Die Einwände, die Avitus vorbrachte, die bestachen Marcus durchaus, denn er hatte ja durchaus Recht damit, immerhin hatte Augustus viele Grundlagen geschaffen, ein Gefüge des Imperiums, was bis heute noch überdauerte, selbst wenn Marcus nicht mal im Ansatz ahnte, wie und wo Augustus mit seinen Plänen und seinen Reformen das Imperium geprägt hatte; Marcus hatte sich nur in den Examina um das Militär gekümmert; grübelnd zog Marcus die Augenbrauen zusammen, dachte nach, was er erwidern konnte, doch schon schaltete sich der nächste Teilnehmer ein, auch das klang sehr plausibel; Marcus nickte bei den Worten von Cyprianus und wußte immer noch nicht, was er sagen sollte; schließlich lauschte er auch Florus, dachte über dessen Worte nach, selbst wenn ihm die Aussage nicht ganz aufging, aber daran war Marcus auch gewöhnt und wandte die Aufmerksamkeit dann Corvinus und Cyprianus zu, wobei er verblüfft blinzelte, dann zogen sich seine Augenbrauen zusammen und er spürte ein Funken von Ärger in sich aufsteigen. Domitian sollte einfach nur Glück gehabt haben? Pah, von wegen, der war eben ein Flavier. Marcus wollte schon den Mund öffnen, um eine zornige Erwiderung zu geben, die nicht sonderlich fundiert war – da war Marcus immer im Nachteil, disputationes regten ihn einfach zu schnell auf! -, aber schon warf Macer einen anderen Fleischbrocken in die Arena der Diskussionslöwen und -tiger. Marcus sah das imaginäre Fleischbrocken an und da er – mit Freude – sich mehr mit seinen flavischen Verwandten beschäftigt hatte, fiel ihm dann doch endlich mal wieder etwas ein, er biß also an.

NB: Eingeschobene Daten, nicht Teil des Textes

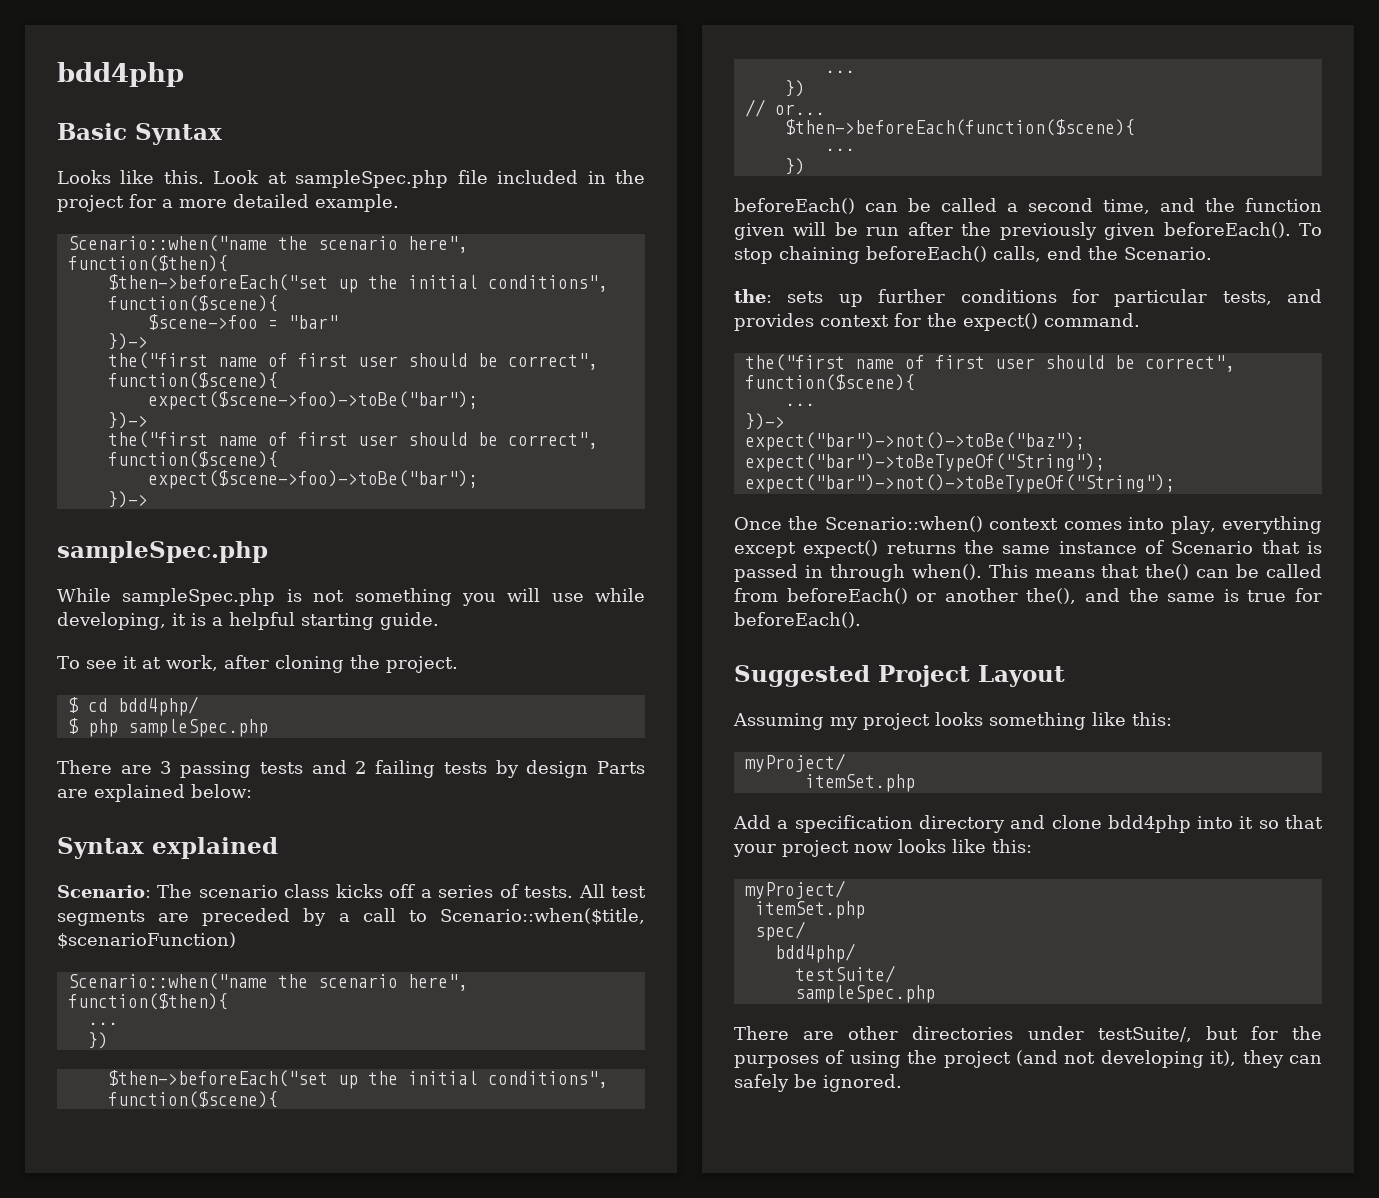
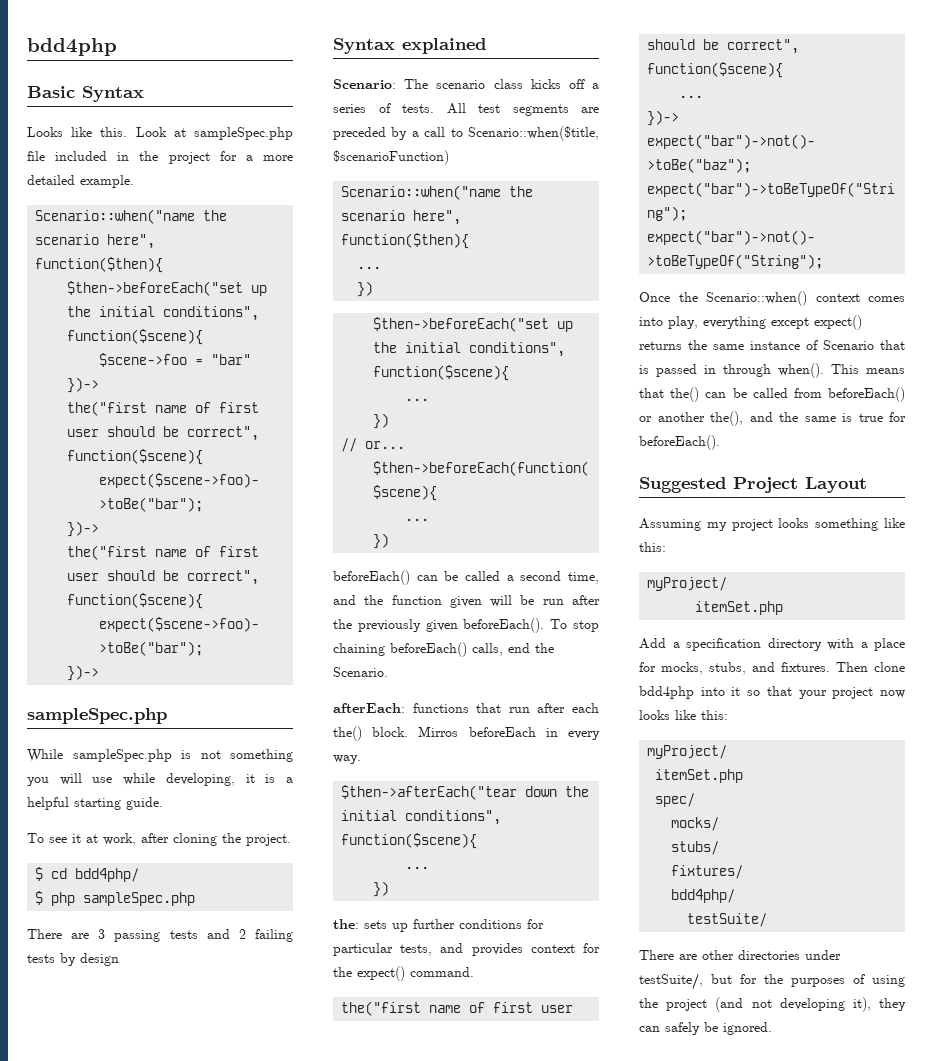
- There are 3 passing tests and 2 failing tests by design Parts are explained below:
+ There are 3 passing tests and 2 failing tests by design
+ afterEach: functions that run after each the() block. Mirros beforeEach in every way.
+ $then->afterEach("tear down the initial conditions", function($scene){
+ ...
+ })
- Add a specification directory and clone bdd4php into it so that your project now looks like this:
+ Add a specification directory with a place for mocks, stubs, and fixtures. Then clone bdd4php into it so that your project now looks like this:
+ mocks/
+ stubs/
+ fixtures/
  testSuite/
- sampleSpec.php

„Doch, das hat er...also falsch gemacht, denn genau das war gerade ein Nachteil, der sich für den Kaiser als fatal erwiesen hat...“
War fatal das richtige Wort? Marcus stockte eine Moment und befand, daß es doch paßte.
„Vitellius hat seelenruhig in Rom abgewartet, während er seine Truppen in den Krieg geschickt hat. Er soll sogar noch im Palast Scherze getrieben haben, während seine Männer einer schlagkräftigen Truppe entgegen gezogen sind....denn...“
Und schon lenkte Marcus auf sein Lieblingsthema, die flavischen Kaiser, vergeßend, daß er eigentlich Claudius verteidigen sollte.

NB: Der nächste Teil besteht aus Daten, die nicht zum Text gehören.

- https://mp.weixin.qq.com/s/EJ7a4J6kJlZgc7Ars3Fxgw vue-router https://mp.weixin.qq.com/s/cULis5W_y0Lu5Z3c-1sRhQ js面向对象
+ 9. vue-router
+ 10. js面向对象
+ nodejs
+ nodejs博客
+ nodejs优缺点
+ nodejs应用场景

„...denn Vespasianus hat es mit seinem militärischen Geschick geschafft, ein enges Verhältnis zu den Soldaten aufzubauen. Er marschierte den Soldaten als Heerführer voran, er selber lief mit den Soldaten und benutzte kein Fortbewegungsmittel, er legte selbst Hand mit an und unterschied sich im Autreten kaum von einem miles gregarius. Gerade seine Bescheidenheit, sein Nahverhältnis zum Legionär hat zu seiner Erhebung zum Kaiser geführt. Außerdem sind doch...“
Marcus geriet langsam in Fahrt und wurde richtig begeistert, als er über den Kaiser sprach.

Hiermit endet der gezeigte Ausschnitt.